Agreement between company and Teamsters appears to have narrowly averted industrial action

Don’t look now but Irish and, indeed, global trade appears to have narrowly avoided potentially significant disruption in the past week.

Workers at United Parcel Service (UPS) in the US, represented by the International Brotherhood of Teamsters, are now voting on the terms of a deal with their employer over pay and conditions that would, if ratified, avert industrial action that could impact about a quarter of the world’s largest economy’s parcel deliveries, a whopping 5 or 6 per cent of US gross domestic product by some estimates. Needless to say, sighs of relief are practically audible from the other side of Atlantic with the Teamsters urging its members to back the agreement it negotiated.

But businesses and consumers on this side of the pond should perhaps be equally relieved.
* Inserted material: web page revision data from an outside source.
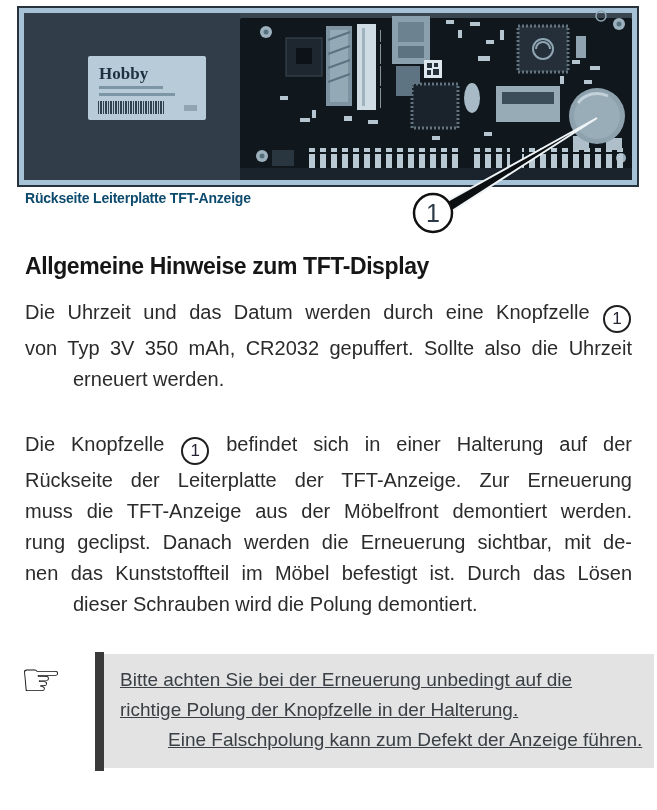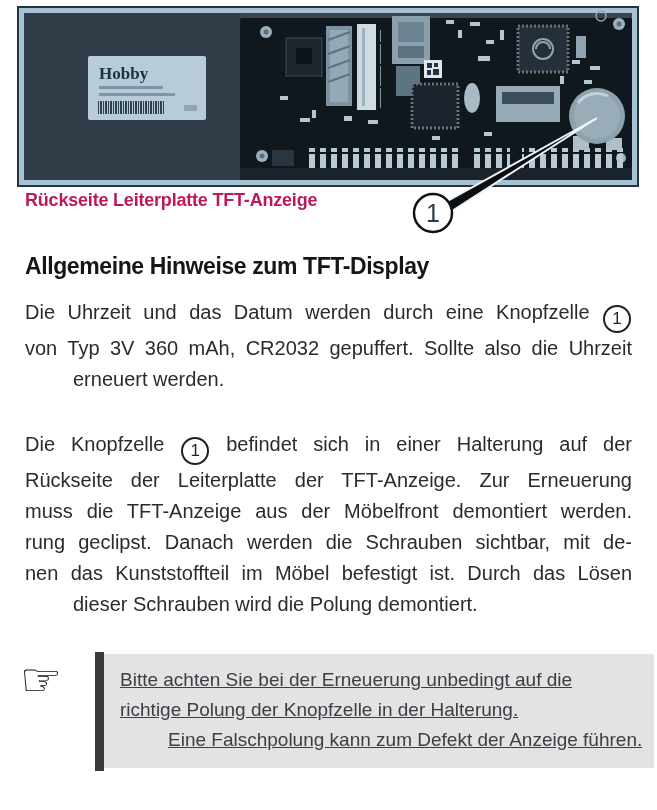"Rückseite Leiterplatte TFT-Anzeige" .caption { color: #be185d -> #0c4a6e; font-size: 18px -> 14px }
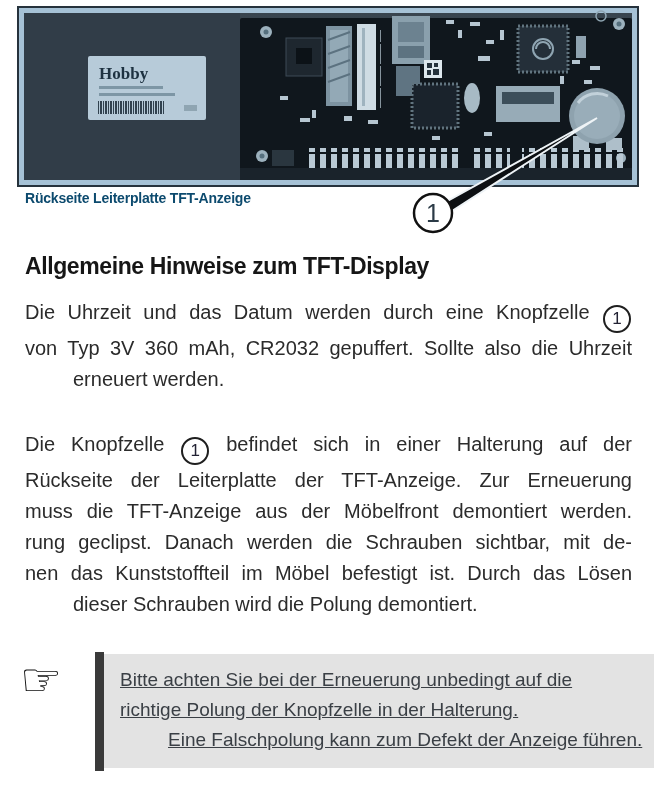"von Typ 3V 360 mAh," div.tline { text: 360 -> 350 }
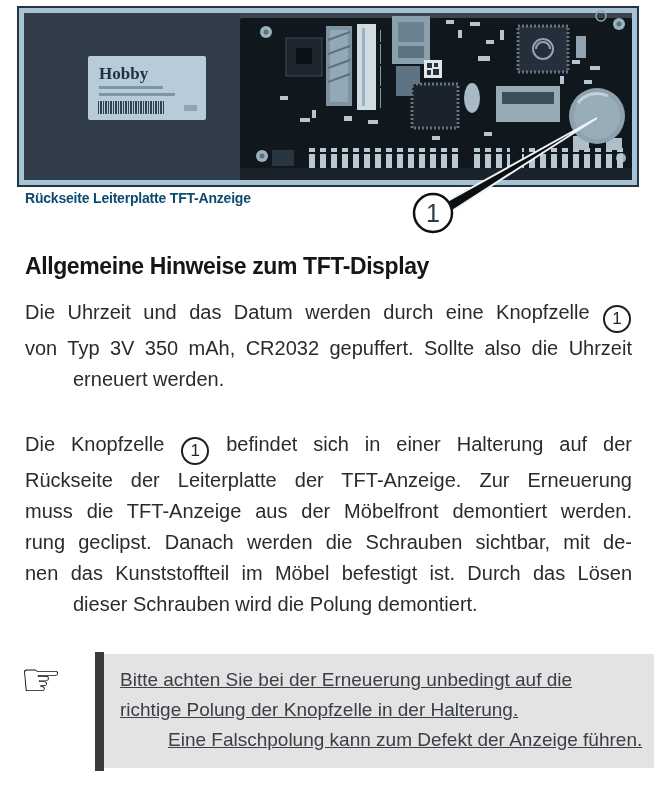"rung geclipst. Danach werden die" div.tline { text: Schrauben -> Erneuerung }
In the event of a strike, any Irish company connected with the US through the UPS network would face more supply chain ructions not dissimilar to the turmoil that roiled international trade during the first two years of the pandemic when public health restrictions disrupted capacity and shipping costs soared.

Speaking to The Irish Times before a tentative agreement was reached between the union and the company last week, David Warrick, executive vice-president at Irish-founded supply chain company Overhaul, said the prospect of even a brief spell of industrial action could have seriously upset the delicate balance of global freight transport.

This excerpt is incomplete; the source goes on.